Geographically, the territory of the Prince-Bishopric was very fragmented and, as of 1789, consisted of one main part to the east that was bordered by Bavaria in the north, east, and south, and by Pappenheim and Brandenburg-Ansbach in the west. The rest of the principality was located to the west and consisted of several fragments of various sizes enclaved mostly within Brandenburg-Ansbach. The total area was about 1100 km2, with a population of 58,000 (as of 1855).

History
The Diocese of Eichstätt was established in 741, when the Anglo-Saxon missionary Willibald was consecrated to the episcopate by Saint Boniface and turned to the church of Eichstätt in the German stem duchy of Bavaria.
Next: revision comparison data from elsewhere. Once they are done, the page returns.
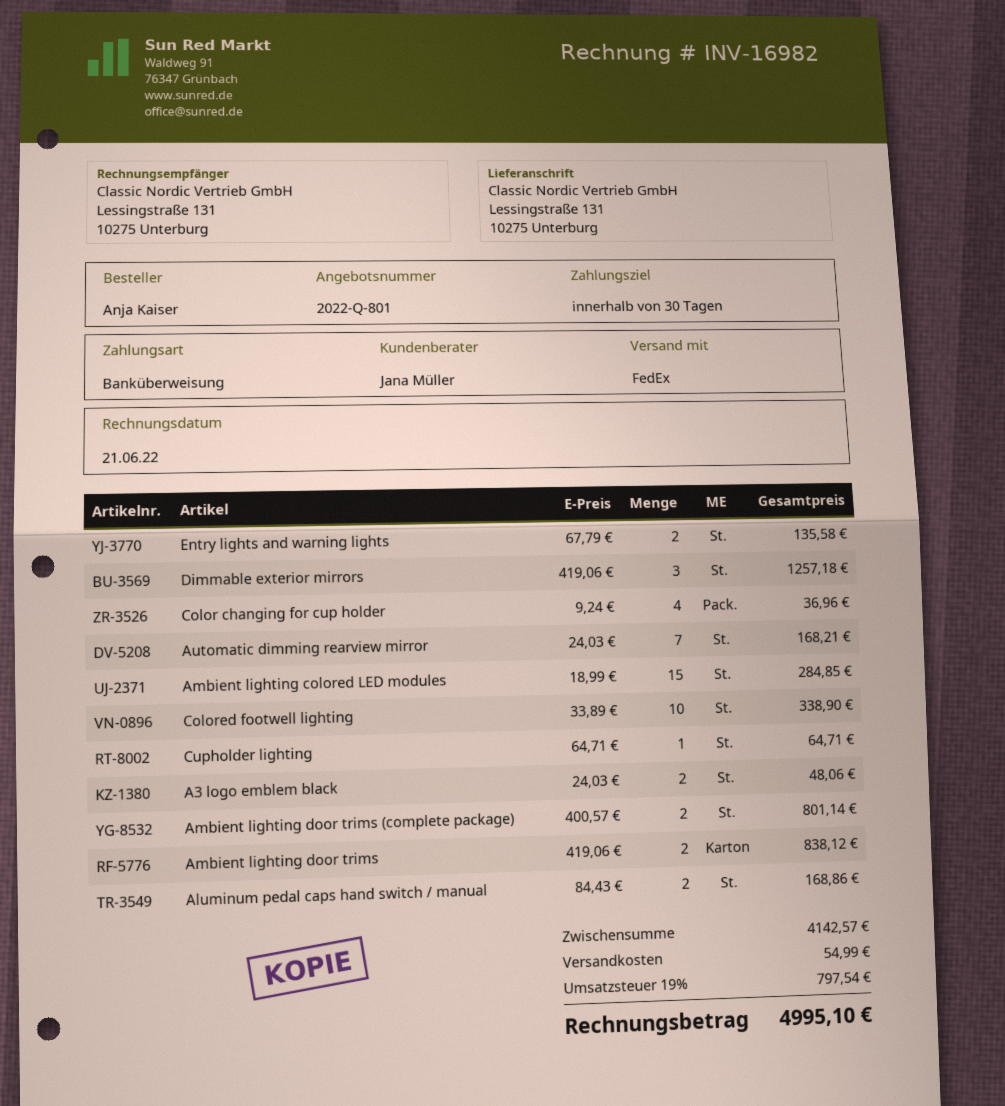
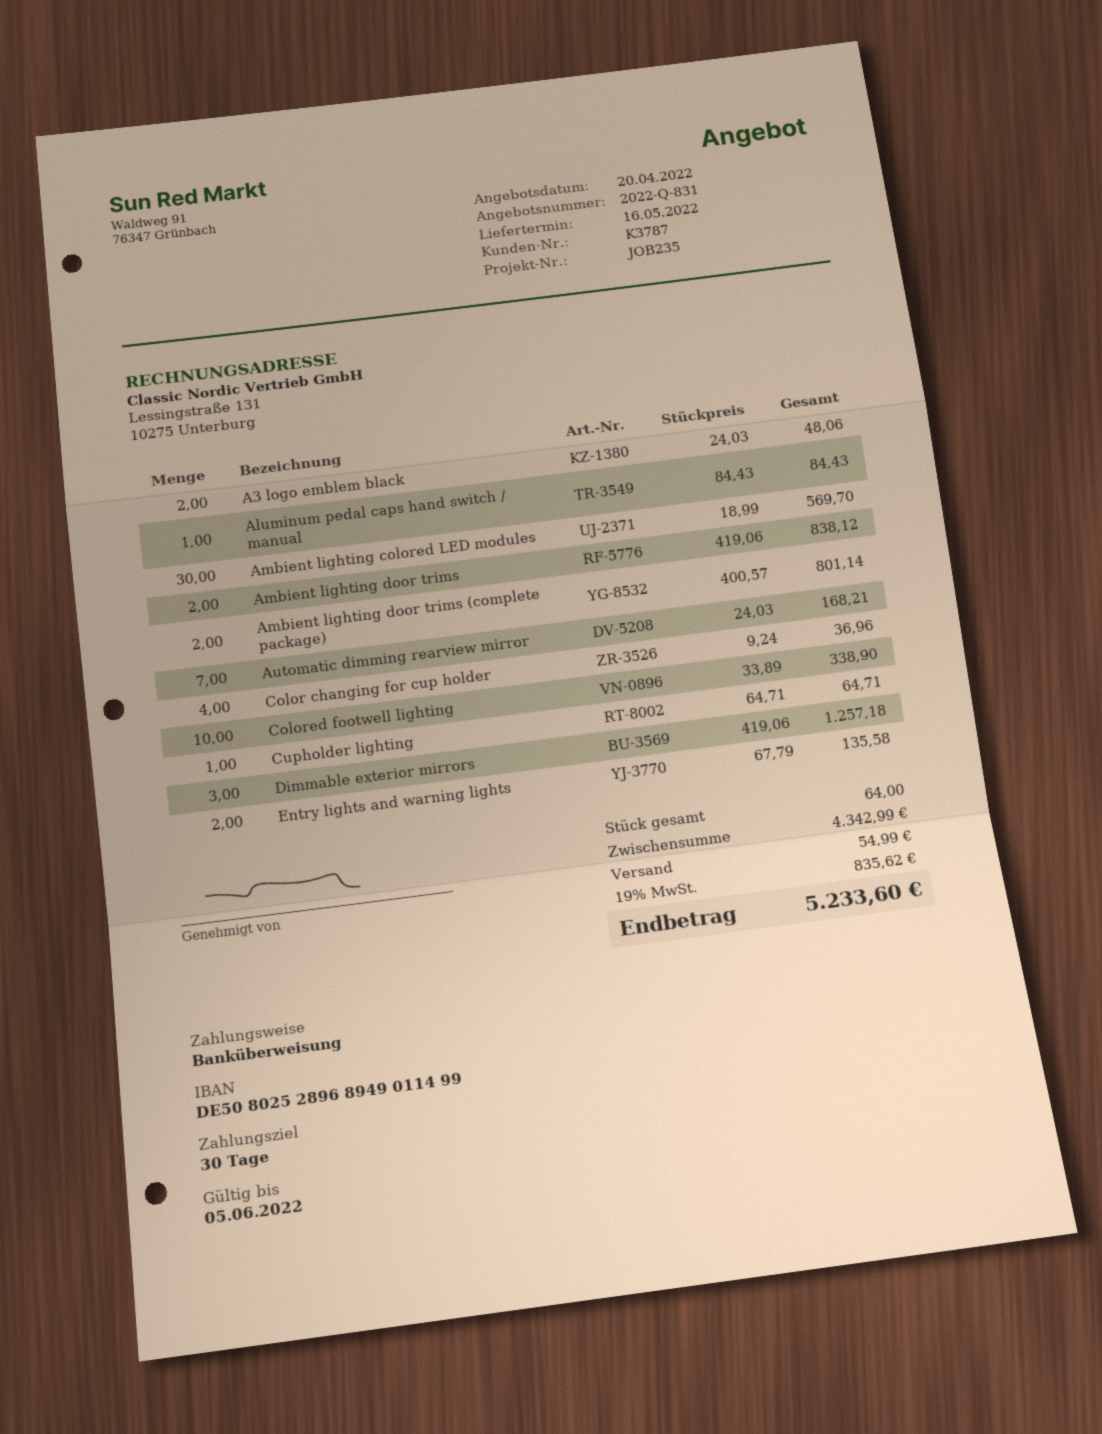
quote number: 2022-Q-801 -> 2022-Q-831
Ambient lighting colored LED modules: 15 x 18.99 = 284.85 -> 30 x 18.99 = 569.70
Aluminum pedal caps hand switch / manual: 2 x 84.43 = 168.86 -> 1 x 84.43 = 84.43
subtotal: 4142.57 -> 4342.99
tax: 19% = 797.54 -> 19% = 835.62
total: 4995.10 -> 5233.60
His successors achieved the status of a Prince-Bishop, when they inherited the Franconian territories of their former Vogt officials, the extinct Counts of Hirschberg (at Hirschberg Castle in the present-day town of Beilngries). In reaction to the Protestant Reformation, Eichstätt joined the Catholic League in 1617. The lands of the bishopric were a centre of the Counter-Reformation and the site of numerous witchcraft trials.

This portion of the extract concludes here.